Tips on Photographing Holiday Lights - Dec 14, 2012
by Guest Blogger, Kathleen Caylor of Kathleen Caylor Photography
These tips are primarily for people who can use their camera without using a fully automatic setting (like Auto or “P”), and have some understanding of what f/stops and shutter speeds are.
When photographing Holiday lights, I almost always use a tripod to keep my camera from shaking. Even with today’s image stabilizer lenses, I don’t like to hand-hold a camera at shutter speeds slower than 1/160 of a second. And, it’s unlikely that you’ll be able to use a shutter speed faster than that in the dark. Sometimes my shutter speeds are several seconds long; there is no way you can hand-hold a camera for that length of time. If you don’t own a tripod, you can set your camera on a bench to stabilize it. Turn your camera’s image-stabilizer feature off when you camera is on a tripod.
The second tip in keeping your camera perfectly still is to use a cable-release to trip your shutter instead of pushing the shutter button with your finger. Just touching the camera with your finger can be enough to make it shake. Don’t have a cable-release? Use your camera’s built-in timer, the tool that you’d normally use to allow yourself time to run in front of your lens for a self-portrait. That way the camera can take the photo 2-10 seconds after your stop touching it.

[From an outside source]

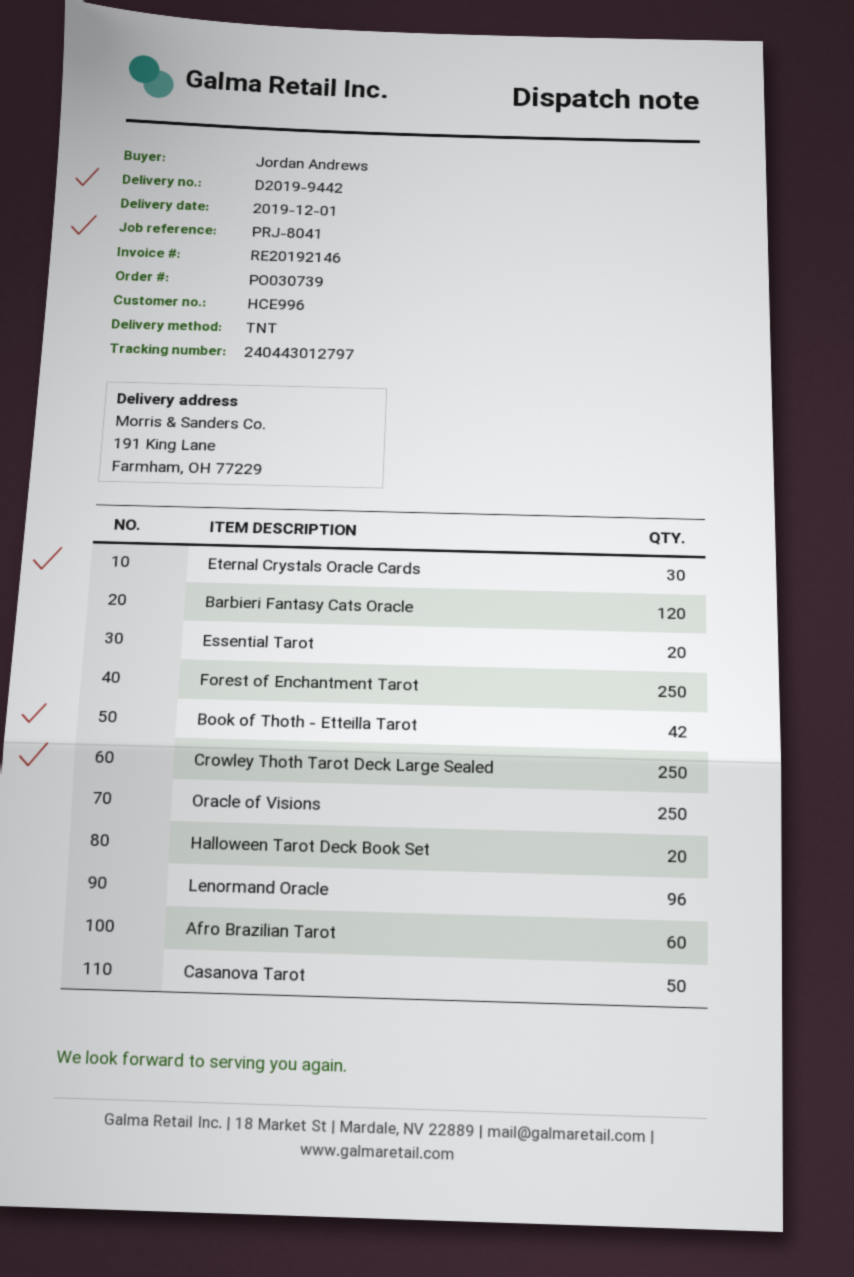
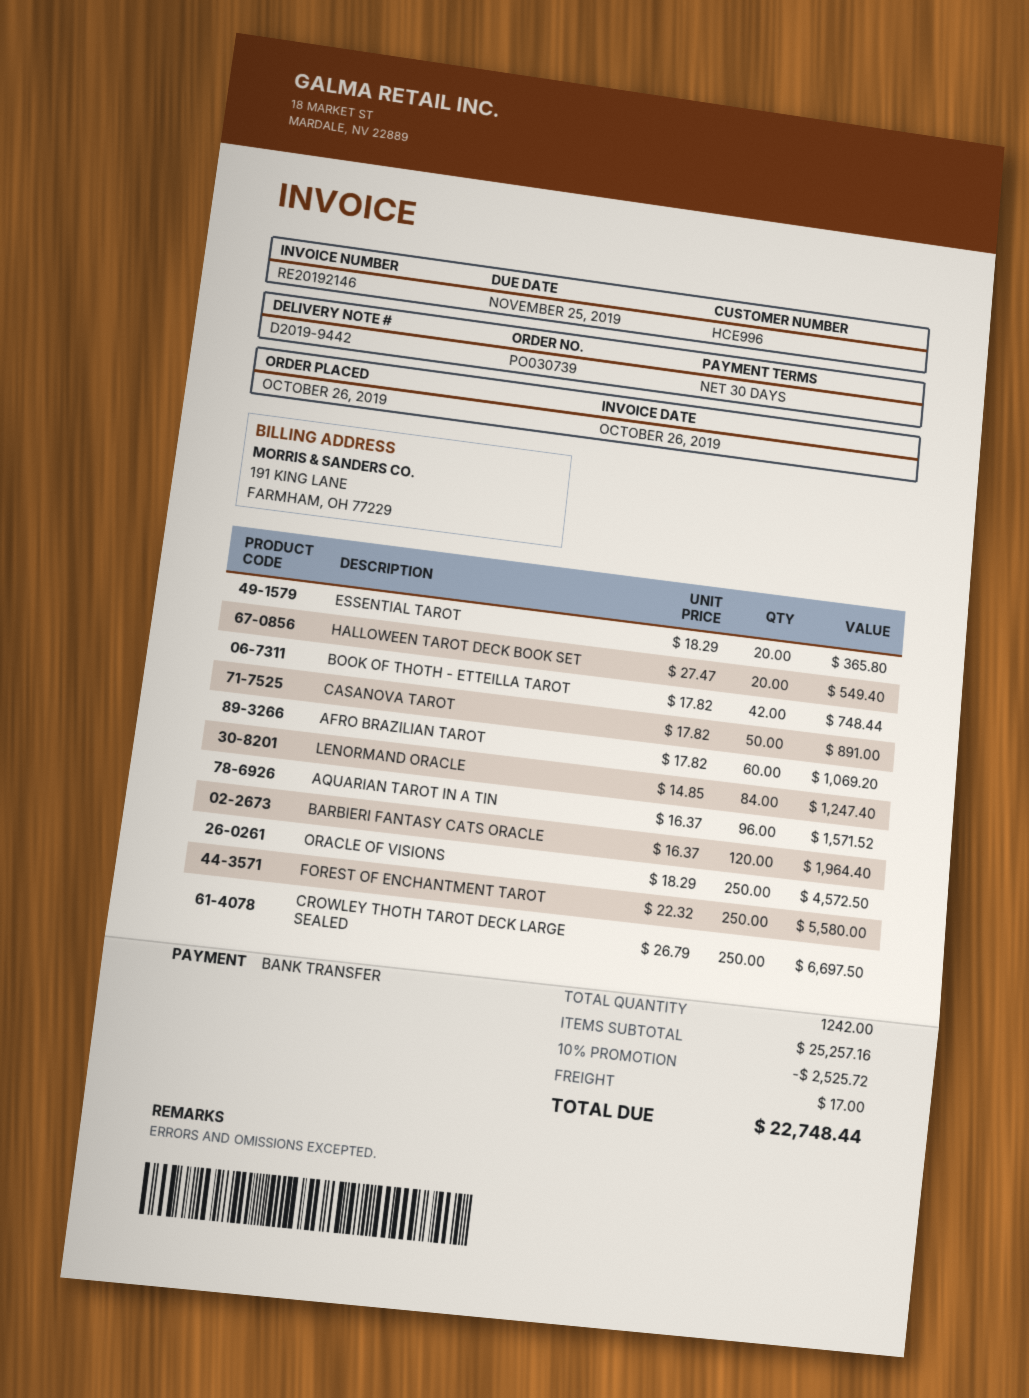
Eternal Crystals Oracle Cards: 30 -> none
Lenormand Oracle: 96 -> 84
AQUARIAN TAROT IN A TIN: none -> 96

Third, if you have an SLR camera, consider finding your mirror-lock-up control and turn it on. When you take a picture with an SLR camera, there is a small mirror that allows you to see through the viewfinder exactly what your lens will see. This mirror must flip up and out of the way every time to take a picture; it’s the reason your viewfinder goes black at the precise moment that you snap the shutter. However, this internal camera movement can also cause camera shake. When using the mirror-lock-up feature, you’ll need to press the shutter button twice for each picture. The first “click” will move the mirror up and out of the way, and your viewfinder will go black. The second “click” will actually take the picture, and your viewfinder will return to normal. (However, if you’re not already using a tripod and a cable-release, this tip won’t help you.)
Fourth, a note about your aperture or f/stop… When using a tripod, you’ll be able to use small apertures like f/8 or smaller. This does make it easier for you to get something in focus, as your depth of field is larger. However, for variety, try a very wide aperture like f/2 for a close-up of lights with other lights in the background. The background lights will go so far out of focus that you’ll start to see what is called the “bokeh” effect; the points of light in the background will turn into large circles of light. Take a look at the photos (featured right), both of the same scene, to see the difference.
Finally, nothing beats an unusual and dynamic composition. Everyone photographs from their own eye level most of the time. Therefore, eye-level photos tend to have less impact on a viewer, because we’ve already seen things from that point of view. Try getting low, getting close, getting an angle that the average person won’t make the effort to do. If the only way to get a shot is to hand-hold the camera (like if you’re lying on your back in the snow), give it a try!